Kami berdua di sana kira-kira sampai senja, matahari terbenam dan pulang. Pas pulang kami balik hampir 5 jam! Kesel banget. Karena kami salah jalan dan harus lewat jalan raya lembang diwaktu yang bersamaan dengan semua orang turun dari lembang utk ke bandung. Belum lg di pertigaan ledeng yg dari jalan bajaj bajuri (yang harusnya kami lewat sama), dan belum lagi jalan raya setiabudi nya macet, scara itu juga malem minggu.
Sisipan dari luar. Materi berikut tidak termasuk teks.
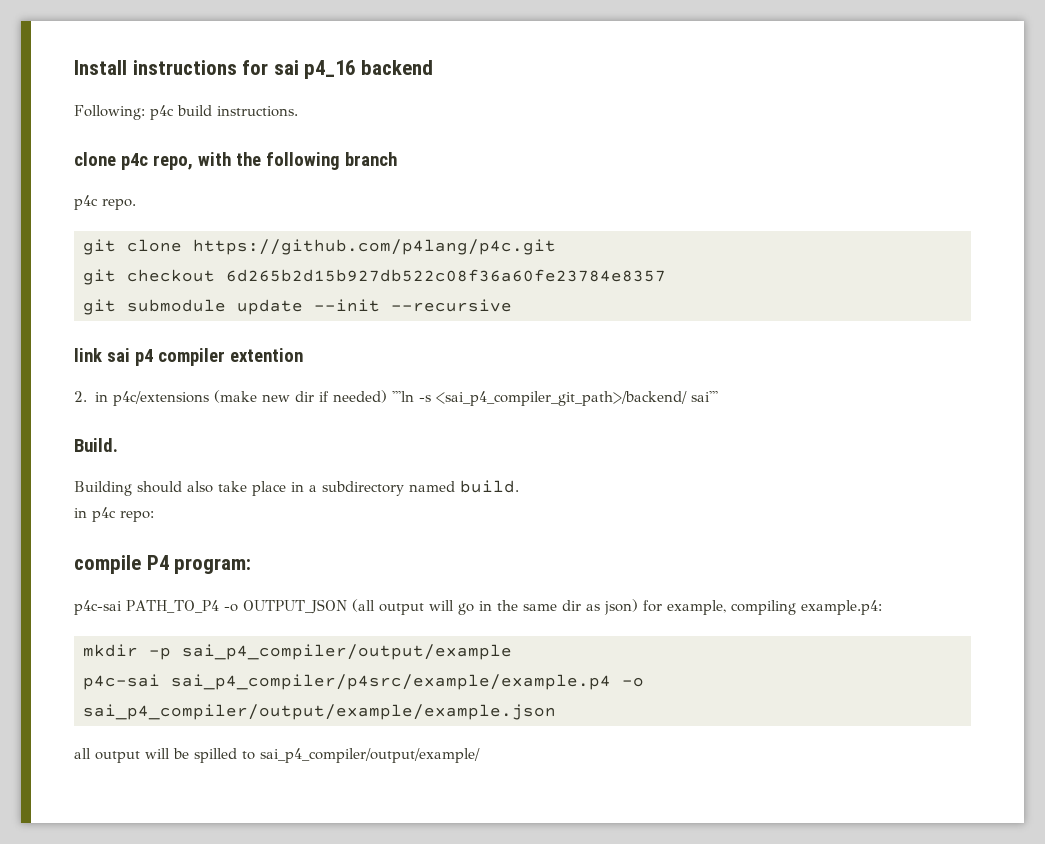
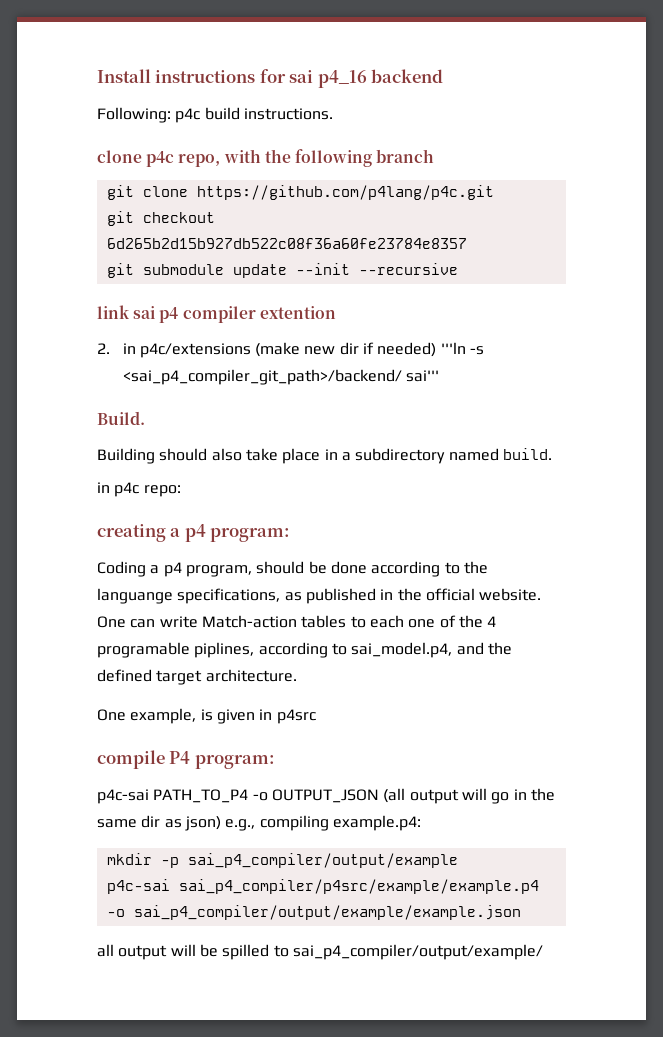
- p4c repo.
+ creating a p4 program:
+ Coding a p4 program, should be done according to the languange specifications, as published in the official website. One can write Match-action tables to each one of the 4 programable piplines, according to sai_model.p4, and the defined target architecture.
+ One example, is given in p4src
- p4c-sai PATH_TO_P4 -o OUTPUT_JSON (all output will go in the same dir as json) for example, compiling example.p4:
+ p4c-sai PATH_TO_P4 -o OUTPUT_JSON (all output will go in the same dir as json) e.g., compiling example.p4:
Akhirnya kami baru sampe hotel jam 10 malem apa ya, mau makan keluar juga capek! Dan akhirnya gofood mesen IGA BAKAR JANGKUNG. Udah ngidam sejak lama banget. Dan sebenernya kami mau ke itb, kebetulan himpunannya rio lagi ada pelantikan kalau gak salah, terus janjian dengan yovan dan pacarnya mau ke ciater! Tapi habis makan dan nyentuh kasur sebentar langsung sampai ke alam mimpi dan bangun-bangun subuh! Hahahahaha. Dasar!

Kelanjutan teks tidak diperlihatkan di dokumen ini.